ECTOS - Ecological City Transport System
Overview
Background & policy context:
The government of Iceland had declared its ambitious goal of becoming the first hydrogen society in the world. For that purpose Icelandic New Energy Ltd. (INE) was founded as a public private partnership. INE also became the coordinator of the ECTOS project. ECTOS was involved in running and testing three fuel cell buses on emission free hydrogen for two years and a survey of numerous related parameters. The first two years were used for preparations, building the needed infrastructure, organise training and maintenance, etc.
Objectives:
The overall objective of the ECTOS project is to tackle the problem of local urban pollution, by offering the solution of using hydrogen for powering part of the transport sector that is with hydrogen fuel cell buses. The purpose is to demonstrate and evaluate the hydrogen based infrastructure for public transport vehicles and the operation of pollution free hydrogen buses in a CO2 free environment in Reykjavik, Iceland. The overall defined strategic goal of the project is also clear:
to prove that it is possible to operate a hydrogen fuel cell transportation system, including hydrogen infrastructure as well as hydrogen vehicles in the city of tomorrow,
to show that it will have benefits for the society at large to operate the future transport system on hydrogen, including socio-, environmental and economical factors.
Methodology:
Details not available beyond: The impact assessment (socio-economic and environmental studies [so-called non-technical face of ECTOS]) for this miniature study of a 'hydrogen driven society' has three main areas:
- First, the acceptance was estimated on behalf of the operators, bus drivers and the public (achieved through public surveys).
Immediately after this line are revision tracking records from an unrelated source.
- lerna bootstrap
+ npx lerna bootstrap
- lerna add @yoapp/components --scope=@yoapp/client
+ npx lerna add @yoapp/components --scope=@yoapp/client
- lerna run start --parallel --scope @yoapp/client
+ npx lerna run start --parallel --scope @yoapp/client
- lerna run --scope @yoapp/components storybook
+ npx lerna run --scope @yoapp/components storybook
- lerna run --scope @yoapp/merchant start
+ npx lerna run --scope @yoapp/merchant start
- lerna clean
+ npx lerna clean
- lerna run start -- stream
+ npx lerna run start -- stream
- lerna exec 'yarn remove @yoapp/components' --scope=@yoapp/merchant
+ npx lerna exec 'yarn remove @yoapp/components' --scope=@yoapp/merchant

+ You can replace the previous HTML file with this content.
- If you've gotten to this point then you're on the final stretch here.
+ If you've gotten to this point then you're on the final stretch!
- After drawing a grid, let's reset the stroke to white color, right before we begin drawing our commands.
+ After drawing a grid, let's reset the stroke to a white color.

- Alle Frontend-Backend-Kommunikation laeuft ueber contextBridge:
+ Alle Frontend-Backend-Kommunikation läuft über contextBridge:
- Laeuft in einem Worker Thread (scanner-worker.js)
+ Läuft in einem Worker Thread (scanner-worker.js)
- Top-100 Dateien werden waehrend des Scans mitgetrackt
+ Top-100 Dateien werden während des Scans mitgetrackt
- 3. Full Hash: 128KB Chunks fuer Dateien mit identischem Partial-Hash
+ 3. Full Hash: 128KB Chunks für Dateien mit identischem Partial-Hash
- Secondly, the energy efficiency and environmental effectiveness was estimated and calculated (achieved by calculation of the 'well to tank' efficiency, using official numbers for the energy distribution systems and a set of data from the normal operation-sequence of the hydrogen station. The 'tank to wheel' efficiency has been measured twice during set periods of total data collection from fuel cells, passenger counting, mileage driven and fuel use. The first round led to a few small adjustments to the bus-operation).
- Thirdly, is the cost and benefit at large.